Every year, thousands of cars are damaged by floods. Many of those damaged cars are then repaired and sold at dealerships in other parts of the country. But does that mean you should ever consider buying a flood-damaged car? Not necessarily. In fact, when it comes to flooded cars, buying one isn’t worth the risk. Let’s find out why.
Are flood-damaged cars sold at dealerships?
Thousands of vehicles are damaged by floods every year, says Consumer Reports. And while you might think those flood-damaged cars wash up primarily at junkyards, that’s not always the case. In fact, as it turns out, some flooded cars are repaired and resold at car dealerships in other parts of the country.
According to Consumer Reports, that’s because flood-damaged cars are often transported to locations where car shoppers may not be aware of what warning signs to look for when buying a vehicle that’s been damaged in a flood. The problem, however, is that water can ruin a vehicle’s electronics, lubricants, and even its mechanical systems. And those problems? They can “haunt buyers for the life of the car,” says Consumer Reports.
In fact, John Ibbotson, Consumer Reports’ chief mechanic, recommends avoiding new or used vehicles with any sign of flood damage “even if a vehicle looks acceptable and may be working when you inspect it.” Fortunately, spotting a flooded vehicle isn’t all that difficult. Keep an eye out for telltale signs of flood damage, including wet carpets, mud, and debris in the gaps between panels in the trunk and under the hood, along with any signs of rust. Consider having the car inspected by a mechanic too.

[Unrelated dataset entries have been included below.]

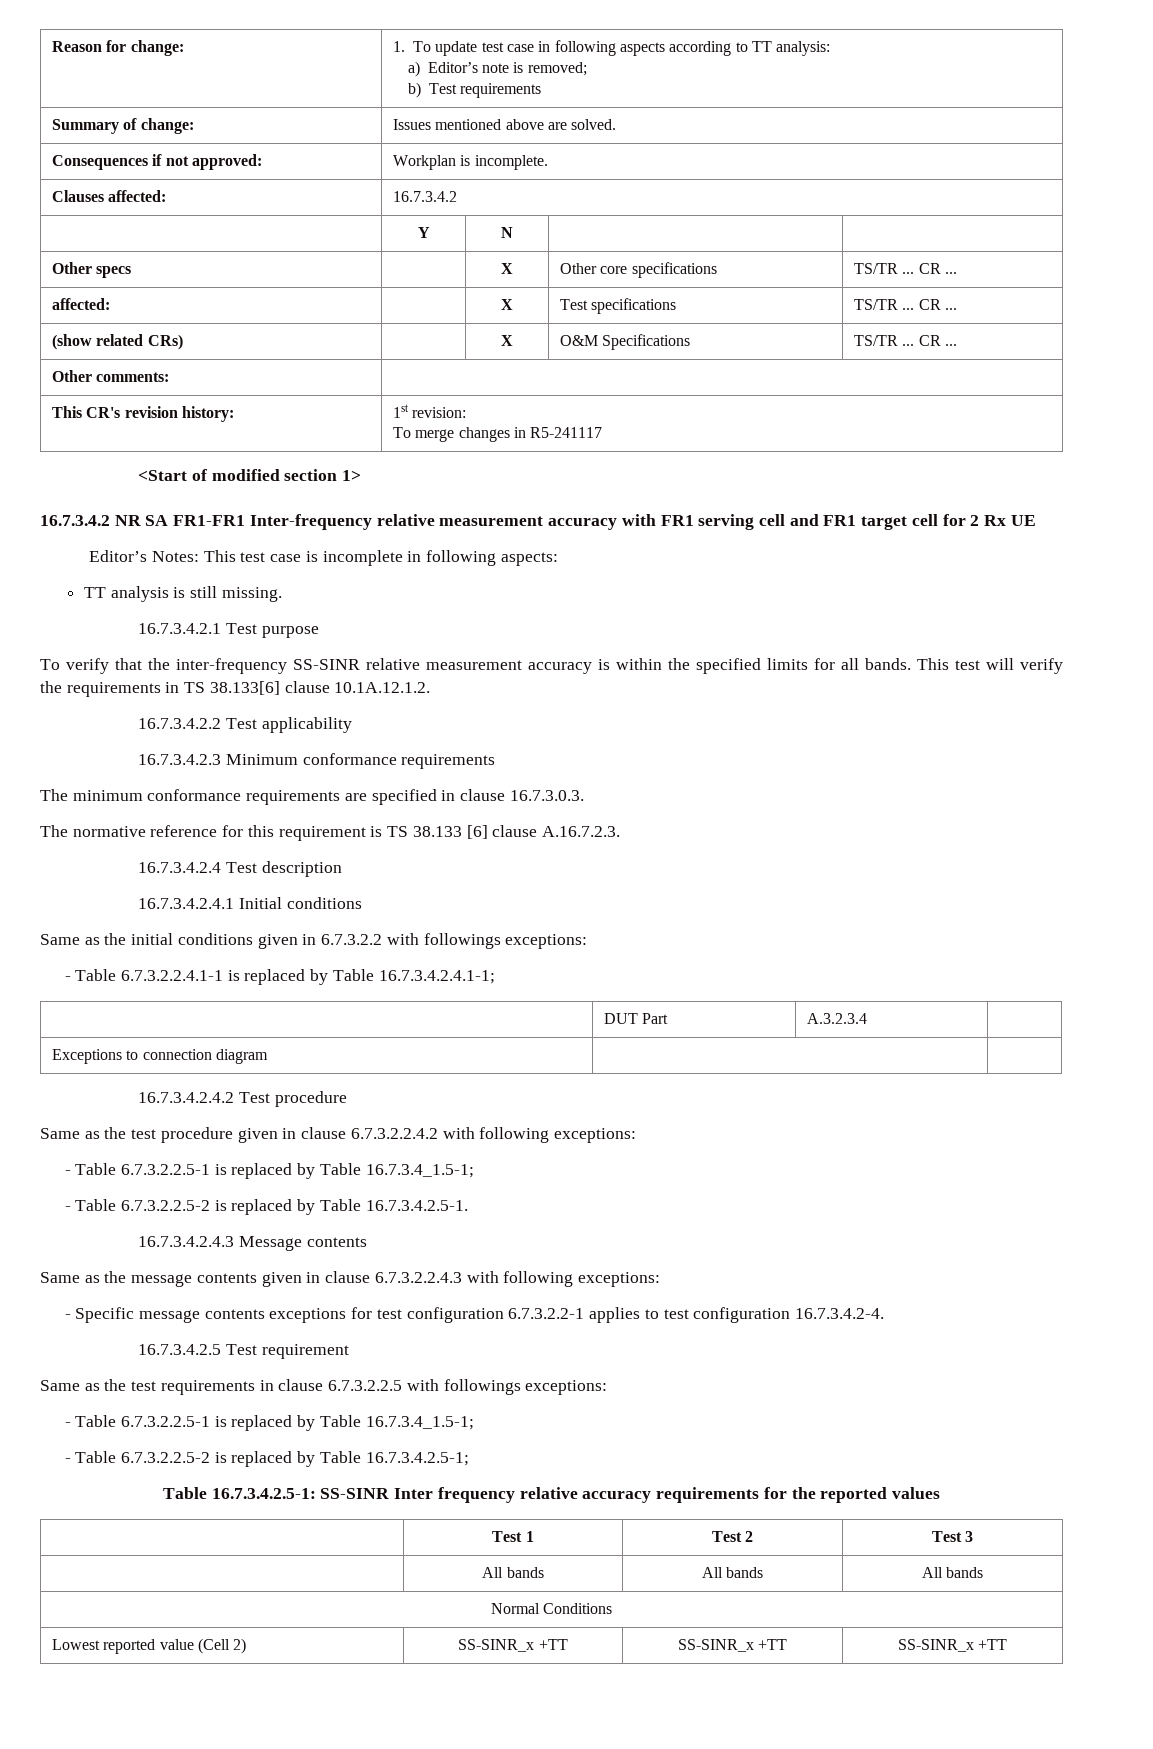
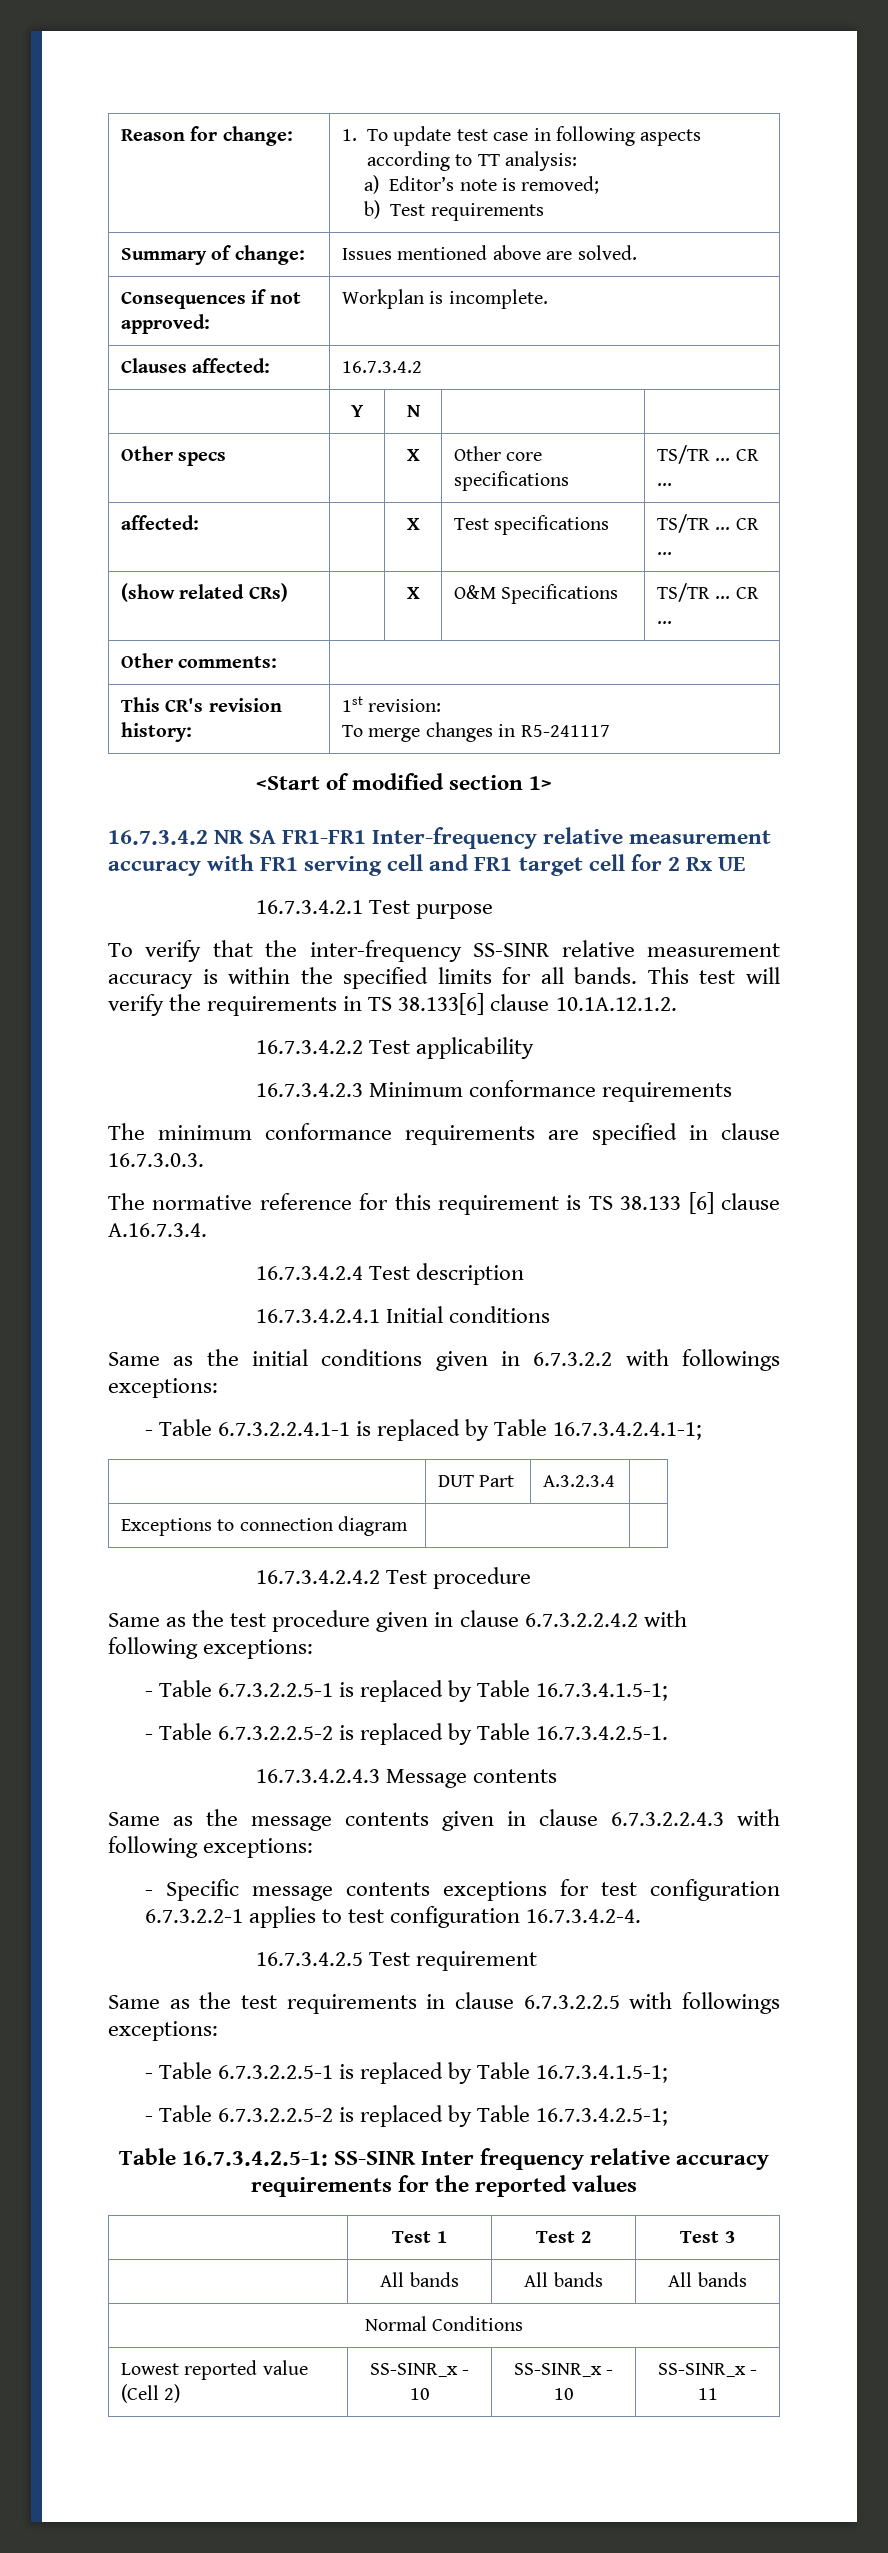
- Editor’s Notes: This test case is incomplete in following aspects:
- TT analysis is still missing.
- The normative reference for this requirement is TS 38.133 [6] clause A.16.7.2.3.
+ The normative reference for this requirement is TS 38.133 [6] clause A.16.7.3.4.
  Same as the test procedure given in clause 6.7.3.2.2.4.2 with following exceptions:
- - Table 6.7.3.2.2.5-1 is replaced by Table 16.7.3.4_1.5-1;
+ - Table 6.7.3.2.2.5-1 is replaced by Table 16.7.3.4.1.5-1;
  Same as the test requirements in clause 6.7.3.2.2.5 with followings exceptions:
- - Table 6.7.3.2.2.5-1 is replaced by Table 16.7.3.4_1.5-1;
+ - Table 6.7.3.2.2.5-1 is replaced by Table 16.7.3.4.1.5-1;
- Lowest reported value (Cell 2) | SS-SINR_x +TT | SS-SINR_x +TT | SS-SINR_x +TT
+ Lowest reported value (Cell 2) | SS-SINR_x - 10 | SS-SINR_x - 10 | SS-SINR_x - 11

What problems do flooded cars have?
There’s really no beating around the bush here. Flooded vehicles have plenty of problems to contend with. In fact, according to Market Watch, the moisture from flood damage can short a car’s electrical system. It can also compromise safety features like airbags and anti-lock brakes. That’s not all, either. Flooded cars can also develop mildew and mold, which, for many, can trigger everything from allergic reactions to asthma attacks.
Flood damage can affect a vehicle’s engine too. In fact, cars these days come equipped with thousands of wires, relays, sensors, and computers, Advance Auto Parts reports. And, as you might have guessed, those parts aren’t designed to take on water. So too much of it? It can certainly harm the car’s engine.
How hard is it to fix a flood-damaged car?
Let’s say you come across a flood-damaged car at your local dealership. It’s the make and model that you’ve always dreamed of owning and is being sold for an unbeatable price. You may find yourself asking how hard it is to fix a flood-damaged car? While some flooded cars are fixable, that’s not always the case, at least not according to HowStuffWorks.
“Rain water isn’t as damaging as salt water, and so this can prove to be a major deciding factor in choosing whether to repair your car. That being said, only experienced mechanics should be trusted with the task,” explains HowStuffWorks.
However, keep in mind that if you do buy a flooded vehicle, water damage can be pretty unpredictable. In fact, according to Chris Basso, a spokesman for Carfax, “Sooner or later that car is going to die and the last thing you want is for that to happen while you’re driving it. You’ve got a ticking bomb on your hands.”
Should you ever buy a flood-damaged car?
If you’re in the market for a new or used vehicle and have the budget to buy one that hasn’t been affected by a flood, then, by all means, do it. Buying a flood-damaged car can make for a risky purchase, and if you don’t want to deal with flood-related problems? Then buying a flood-damaged vehicle isn’t worth the risk.